Reputation: 58201
If a hash table holds N distinct items, and is not overloaded, then the hashes for the N items must have have approximately lg(N) bits, otherwise too many items will get the same hash value.
But a hash table lookup is usually said to take O(1) time on average.
It's not possible to generate lg(N) bits in O(1) time, so the standard results for the complexity of hash tables are wrong.
What's wrong with my reasoning?
Upvotes: 2
Views: 1250
Reputation: 59144
When we state the complexity of hash table insertion, we're not talking about some abstract concept of hash table insertion. We're talking about a specific algorithm for hash table insertion or, more accurately, a class of algorithms that differ only in irrelevant details.
A "hash table insertion" algorithm that generates variable length hashes according to the number of elements in the table, and which therefore takes more time to hash when there are more elements, would be unusual. Unless explicitly stated, that is not the kind of algorithm we're talking about when we give the complexity of "hash table insertion".
Now, a normal "hash table insertion" algorithm is specified for a type of computer called a RAM (random access machine), which is a type of computer that is like a normal computer in terms of time complexity. This makes our statements of complexity useful. Unlike a normal computer, though, a RAM has no specified memory limit. It is still assumed, however, that address-sized numbers can be manipulated in constant time, and this is a feature of real computers as well.
In a normal hash table implementation, the size of a hash is a bounded multiple of the computer's address size, and so you are just mistaken when you say "It's not possible to generate log(N) bits in O(1) time". It is possible, and normal hashing algorithms take the same amount of time no matter how many elements are in the table. (They do depend on the length of keys, though).
Upvotes: 0
Reputation: 530843
The analysis is based on the assumption that the hash function is fixed and not related to the actual number of elements stored in the table. Rather than saying that the hash function returns a lg N-bit value if there are N elements in the hash table, the analysis is based on a hash function that returns, say, a k-bit value, where k is independent of N. Typical value of k (such as 32 or 64) provide for a hash table far larger than anything you need in practice.
So in once sense, yes, a table holding N elements requires a hash function that returns O(lg n) bits; but in practice, a constant that is far larger than the anticipated maximum value of lg n is used.
Upvotes: 0
Reputation: 234354
What is wrong with your reasoning is the use of conflicting definitions of "time".
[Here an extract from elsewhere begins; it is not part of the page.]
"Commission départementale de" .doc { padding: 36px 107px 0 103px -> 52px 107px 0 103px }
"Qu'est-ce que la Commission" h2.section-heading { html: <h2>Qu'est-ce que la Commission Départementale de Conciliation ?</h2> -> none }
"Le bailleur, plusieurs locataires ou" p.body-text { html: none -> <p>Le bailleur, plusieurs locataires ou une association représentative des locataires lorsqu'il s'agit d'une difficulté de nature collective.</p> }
When one says that lookup in a hash table takes O(1) time, one usually means that it takes O(1) comparisons, that is, the number of comparisons required to find an item is bounded above by a constant. Under this idea of "time", the actual time (as in the thing you would measure in seconds) used to compute the hash causes no variation.
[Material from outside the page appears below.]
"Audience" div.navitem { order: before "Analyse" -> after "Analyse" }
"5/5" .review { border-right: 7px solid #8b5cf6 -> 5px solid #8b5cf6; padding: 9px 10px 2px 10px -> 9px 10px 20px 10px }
Measuring time in comparisons is an approximation that, while it may not reflect reality in the same way that measuring it in seconds would, still provides useful information about the behaviour of the hash table.
This sort of thing is true for most asymptotic complexity descriptions of algorithms: people often use "time" with a very abstract meaning that isn't the informal meaning of "time", but more often than not is some variation of "number of operations" (with the kind of operation often left unstated, expected to be obvious, or clear from context).
Upvotes: 11
Reputation: 549
Hashtable search is O(1). I think you are mixing insertion(which is O(n)) and search.
Upvotes: -1